Chi Chi Well Think Again You Bimbo
This is an article I wrote for a Singaporean newspaper called The New Paper (yes, I know…) 11 years ago, before long after I arrived in London. In light of my 11th anniversary blogpost, I'chiliad rehashing this article, published on fourteen January 2001.
The few of you who are asking where the Triple Nine-cum-Speak Mandarin Campaign girl has been this final year. I'm back. All right, perchance not physically, just in literary spirit I am dorsum to enliven my fellow countrymen of my discoveries in Europe. Mainly, the cocky discovery of the Singaporean bimbo.
Rumours that Chong Chia Suan had gone to London after her filming in Prague to 'discover new showbiz opportunities' were floating around. Fact is, upon realising the tip of my bimbo-quotient iceberg, I decided to stay on in Europe to uncover the balance of it.
It began in Prague when I mistook 1 of the assistant directors to exist American when he clearly had a British accent. The truth was, no matter how I had pretended to be Ms-Know-All in the past, I really couldn't distinguish accents very well. After all, this is the same daughter who had to read the subtitles to Trainspotting to understand what the movie was all almost.
A stuntman who saw that I did not know anything about Europe at all suggested that I go to London, it being the center of the arts and everything, to larn a few things. My lesson began almost immediately every bit I crossed the channel from France to London past rail. My mind was instantly fogged with bimbo-ish ideas of french republic being on the other side of Europe from London. Voila! They were really correct next to each other. But, hang on a 2nd, weren't they supposed to be two big and unlike countries with separate cultures and languages, united by the one similar want to beat each other at everything? Then, how could they exist neighbours?
Bimbotic revelations connected as I walked the streets of London, ecstatic that the places on my Monopoly board REALLY did exist. There I was, all by myself, in the middle of a busy street, jumping upward and downward, giggling uncontrollably and yelling to anyone who would mind, "Hey! Trafalgar Square! Piccadilly Circus! Bond Street and cheapo Old Kent Route!"
And I started to sob at the sight of those cerise toy buses and postboxes I used to play with, here, diddled-upward life-size, and moving for real.

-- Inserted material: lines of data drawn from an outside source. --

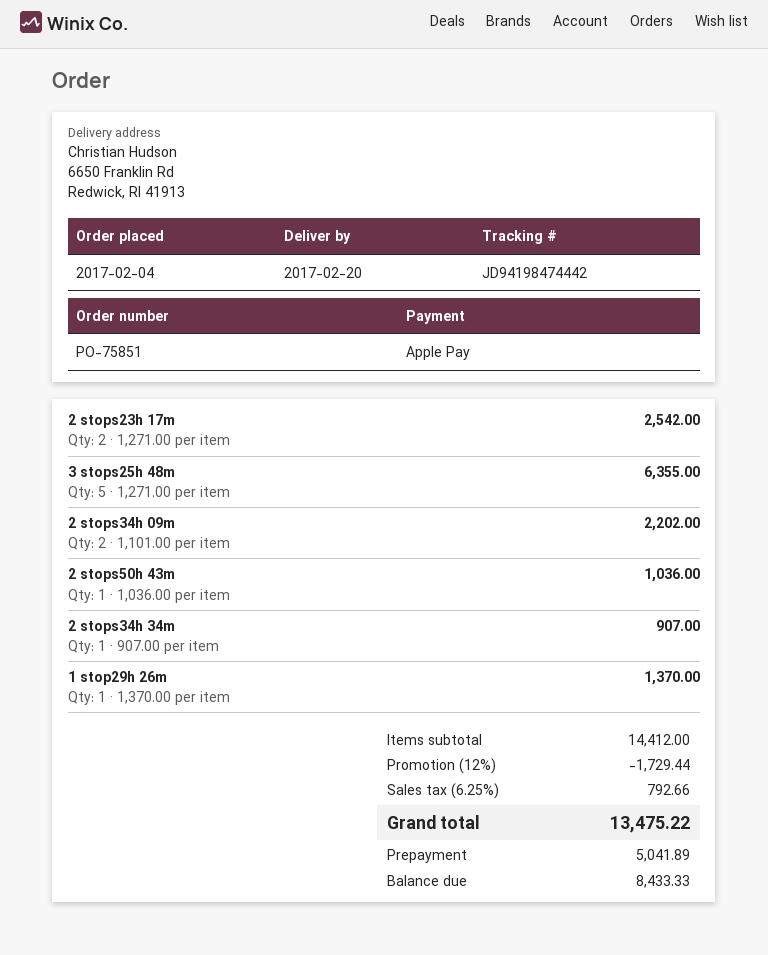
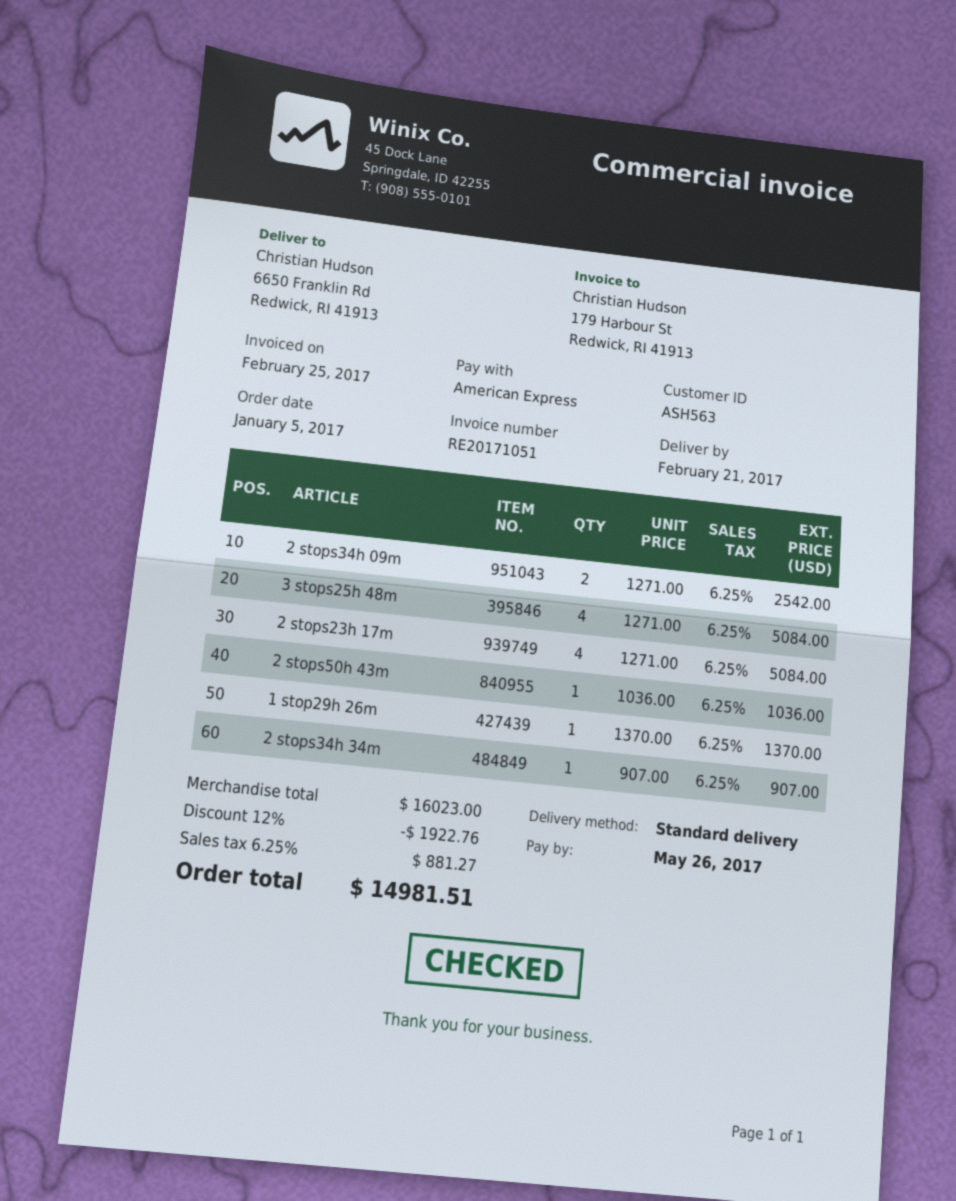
order date: 2017-02-04 -> 2017-01-05
delivery date: 2017-02-20 -> 2017-02-21
payment method: Apple Pay -> American Express
2 stops23h 17m: 2 x 1271.00 = 2542.00 -> 4 x 1271.00 = 5084.00
3 stops25h 48m: 5 x 1271.00 = 6355.00 -> 4 x 1271.00 = 5084.00
2 stops34h 09m: 2 x 1101.00 = 2202.00 -> 2 x 1271.00 = 2542.00
subtotal: 14412.00 -> 16023.00
discount: 12% = 1729.44 -> 12% = 1922.76
tax: 6.25% = 792.66 -> 6.25% = 881.27
total: 13475.22 -> 14981.51

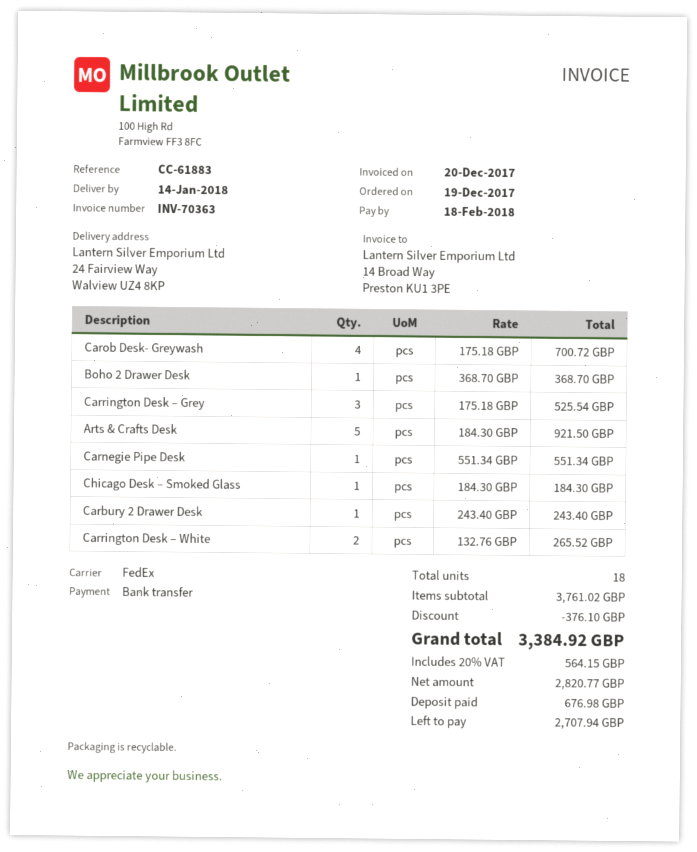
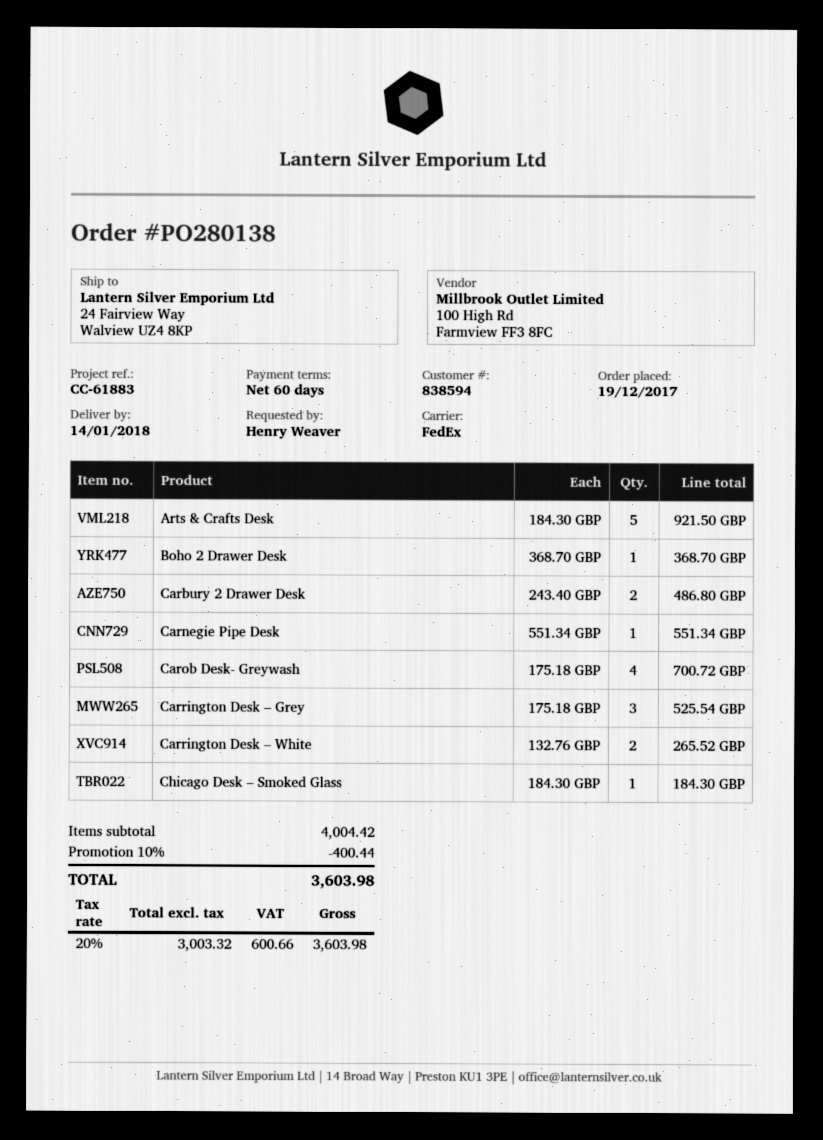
Carbury 2 Drawer Desk: 1 x 243.40 = 243.40 -> 2 x 243.40 = 486.80
subtotal: 3761.02 -> 4004.42
discount: 376.10 -> 400.44
net: 2820.77 -> 3003.32
tax: 20% = 564.15 -> 20% = 600.66
total: 3384.92 -> 3603.98

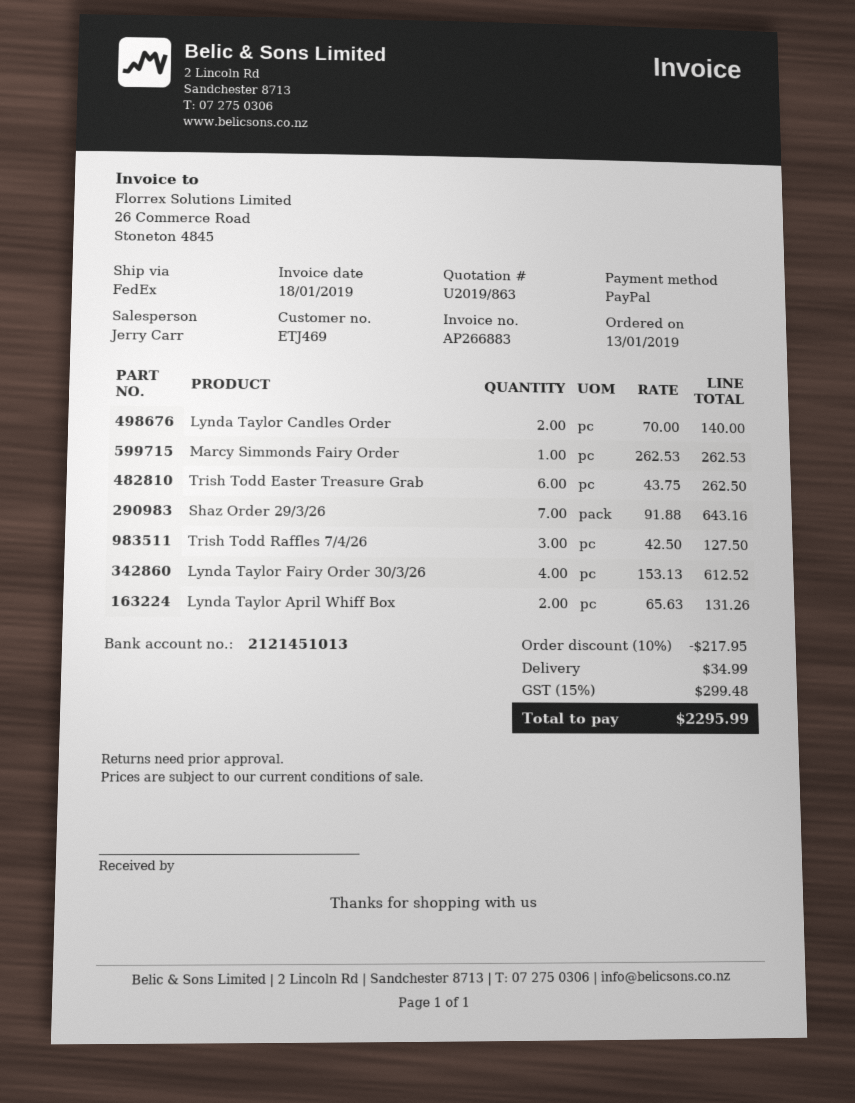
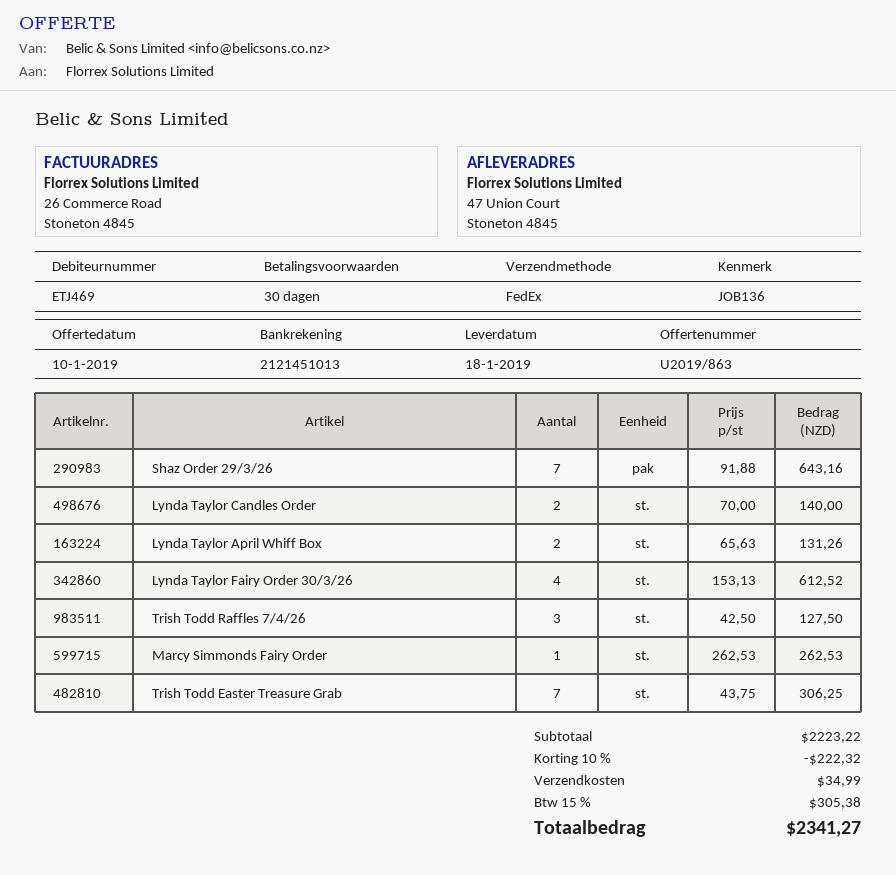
Trish Todd Easter Treasure Grab: 6 x 43.75 = 262.50 -> 7 x 43.75 = 306.25
discount: 10% = 217.95 -> 10% = 222.32
tax: 15% = 299.48 -> 15% = 305.38
total: 2295.99 -> 2341.27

At commencement, I thought I could become away with the alibi that being Singaporean, I lived a sheltered life and did not know quite as much almost the rest of the globe. My new Finnish flatmates soon caught on to the fact that my ill-knowledge of the world was incurable when I actually believed them when they told me that penguins were kept in residential backyards, and that polar bears were sold in pet shops in Republic of finland. They establish my stupidity quite funny at starting time, and repeatedly tried to convince me of ridiculous trivia which sounded perfectly plausible to me, starting with the high rates of deaths in Finland caused by men peeing out in the minus fifty cold to the number of Finnish people who lived in igloos.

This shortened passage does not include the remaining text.